» Work to complete: Give back each entry exactly as written, apart from the pictures.

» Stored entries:
·····
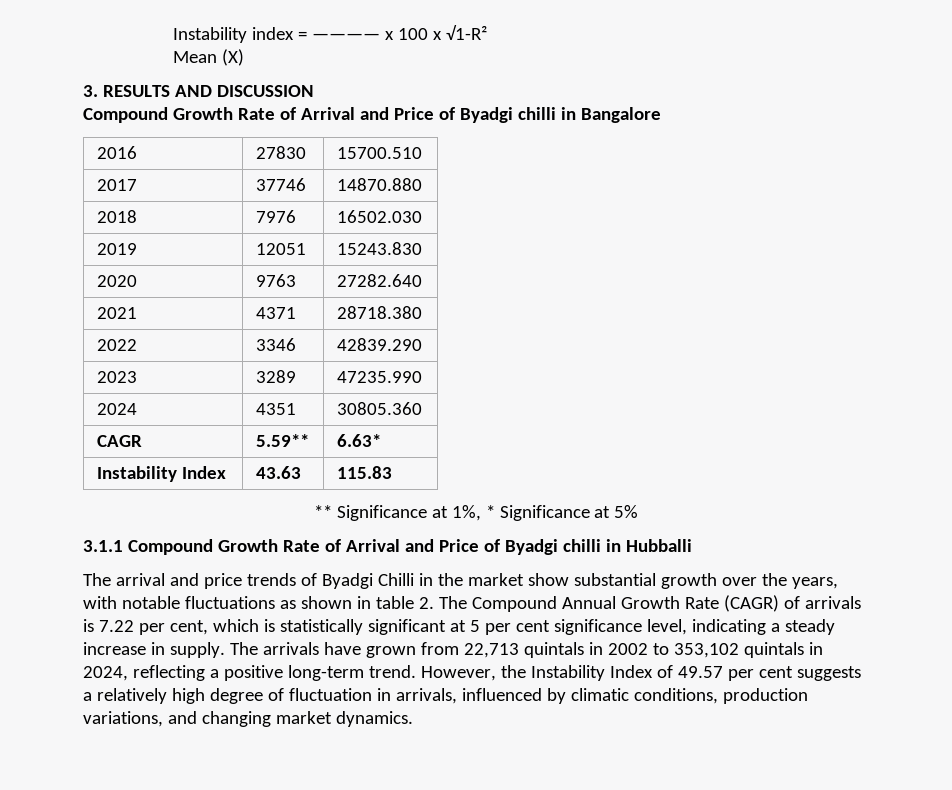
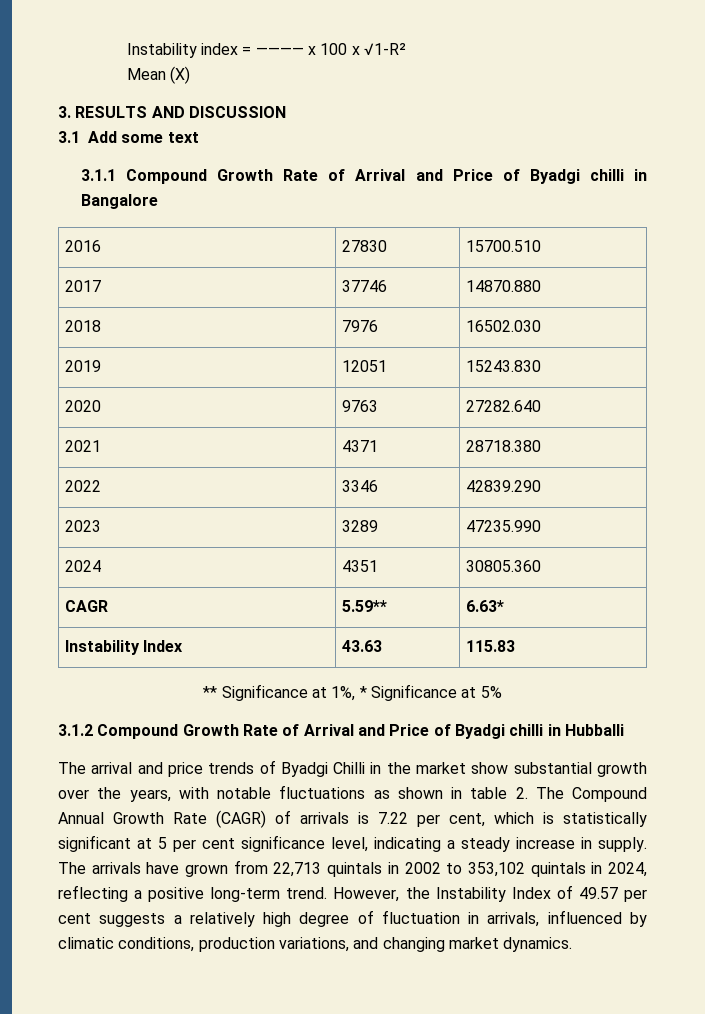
- Compound Growth Rate of Arrival and Price of Byadgi chilli in Bangalore
+ 3.1 Add some text
+ 3.1.1 Compound Growth Rate of Arrival and Price of Byadgi chilli in Bangalore
- 3.1.1 Compound Growth Rate of Arrival and Price of Byadgi chilli in Hubballi
+ 3.1.2 Compound Growth Rate of Arrival and Price of Byadgi chilli in Hubballi

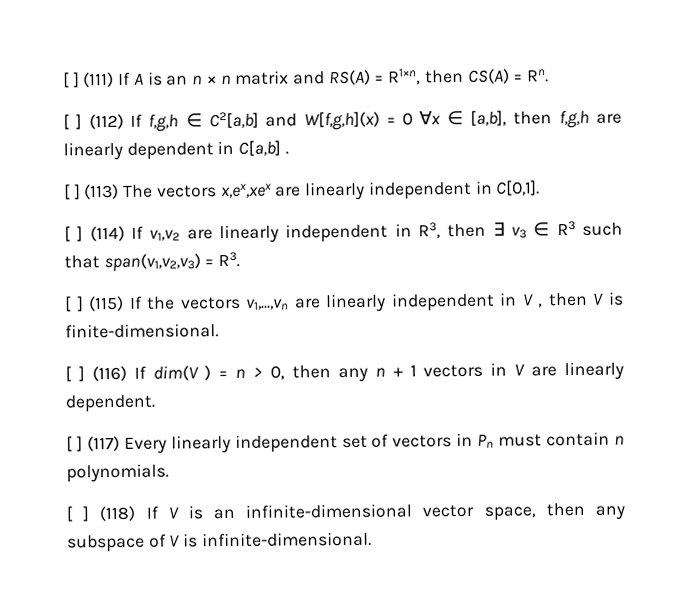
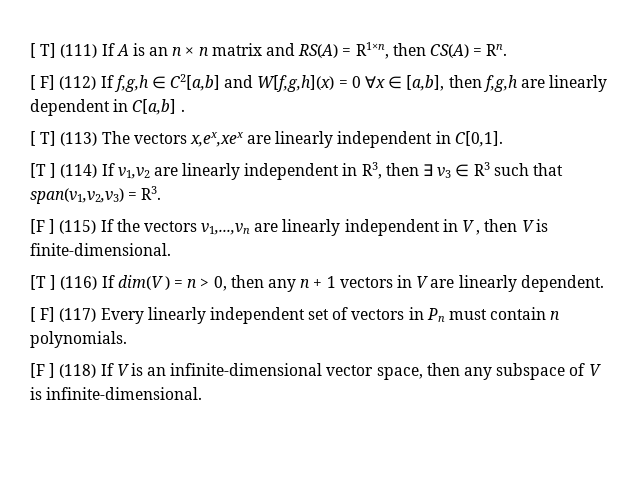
- [ ] (111) If A is an n × n matrix and RS(A) = R1×n, then CS(A) = Rn.
+ [ T] (111) If A is an n × n matrix and RS(A) = R1×n, then CS(A) = Rn.
- [ ] (112) If f,g,h ∈ C2[a,b] and W[f,g,h](x) = 0 ∀x ∈ [a,b], then f,g,h are linearly dependent in C[a,b] .
+ [ F] (112) If f,g,h ∈ C2[a,b] and W[f,g,h](x) = 0 ∀x ∈ [a,b], then f,g,h are linearly dependent in C[a,b] .
- [ ] (113) The vectors x,ex,xex are linearly independent in C[0,1].
+ [ T] (113) The vectors x,ex,xex are linearly independent in C[0,1].
- [ ] (114) If v1,v2 are linearly independent in R3, then ∃ v3 ∈ R3 such that span(v1,v2,v3) = R3.
+ [T ] (114) If v1,v2 are linearly independent in R3, then ∃ v3 ∈ R3 such that span(v1,v2,v3) = R3.
- [ ] (115) If the vectors v1,...,vn are linearly independent in V , then V is finite-dimensional.
+ [F ] (115) If the vectors v1,...,vn are linearly independent in V , then V is finite-dimensional.
- [ ] (116) If dim(V ) = n > 0, then any n + 1 vectors in V are linearly dependent.
+ [T ] (116) If dim(V ) = n > 0, then any n + 1 vectors in V are linearly dependent.
- [ ] (117) Every linearly independent set of vectors in Pn must contain n polynomials.
+ [ F] (117) Every linearly independent set of vectors in Pn must contain n polynomials.
- [ ] (118) If V is an infinite-dimensional vector space, then any subspace of V is infinite-dimensional.
+ [F ] (118) If V is an infinite-dimensional vector space, then any subspace of V is infinite-dimensional.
·····
» Result of this task:
- Compound Growth Rate of Arrival and Price of Byadgi chilli in Bangalore
+ 3.1 Add some text
+ 3.1.1 Compound Growth Rate of Arrival and Price of Byadgi chilli in Bangalore
- 3.1.1 Compound Growth Rate of Arrival and Price of Byadgi chilli in Hubballi
+ 3.1.2 Compound Growth Rate of Arrival and Price of Byadgi chilli in Hubballi

- [ ] (111) If A is an n × n matrix and RS(A) = R1×n, then CS(A) = Rn.
+ [ T] (111) If A is an n × n matrix and RS(A) = R1×n, then CS(A) = Rn.
- [ ] (112) If f,g,h ∈ C2[a,b] and W[f,g,h](x) = 0 ∀x ∈ [a,b], then f,g,h are linearly dependent in C[a,b] .
+ [ F] (112) If f,g,h ∈ C2[a,b] and W[f,g,h](x) = 0 ∀x ∈ [a,b], then f,g,h are linearly dependent in C[a,b] .
- [ ] (113) The vectors x,ex,xex are linearly independent in C[0,1].
+ [ T] (113) The vectors x,ex,xex are linearly independent in C[0,1].
- [ ] (114) If v1,v2 are linearly independent in R3, then ∃ v3 ∈ R3 such that span(v1,v2,v3) = R3.
+ [T ] (114) If v1,v2 are linearly independent in R3, then ∃ v3 ∈ R3 such that span(v1,v2,v3) = R3.
- [ ] (115) If the vectors v1,...,vn are linearly independent in V , then V is finite-dimensional.
+ [F ] (115) If the vectors v1,...,vn are linearly independent in V , then V is finite-dimensional.
- [ ] (116) If dim(V ) = n > 0, then any n + 1 vectors in V are linearly dependent.
+ [T ] (116) If dim(V ) = n > 0, then any n + 1 vectors in V are linearly dependent.
- [ ] (117) Every linearly independent set of vectors in Pn must contain n polynomials.
+ [ F] (117) Every linearly independent set of vectors in Pn must contain n polynomials.
- [ ] (118) If V is an infinite-dimensional vector space, then any subspace of V is infinite-dimensional.
+ [F ] (118) If V is an infinite-dimensional vector space, then any subspace of V is infinite-dimensional.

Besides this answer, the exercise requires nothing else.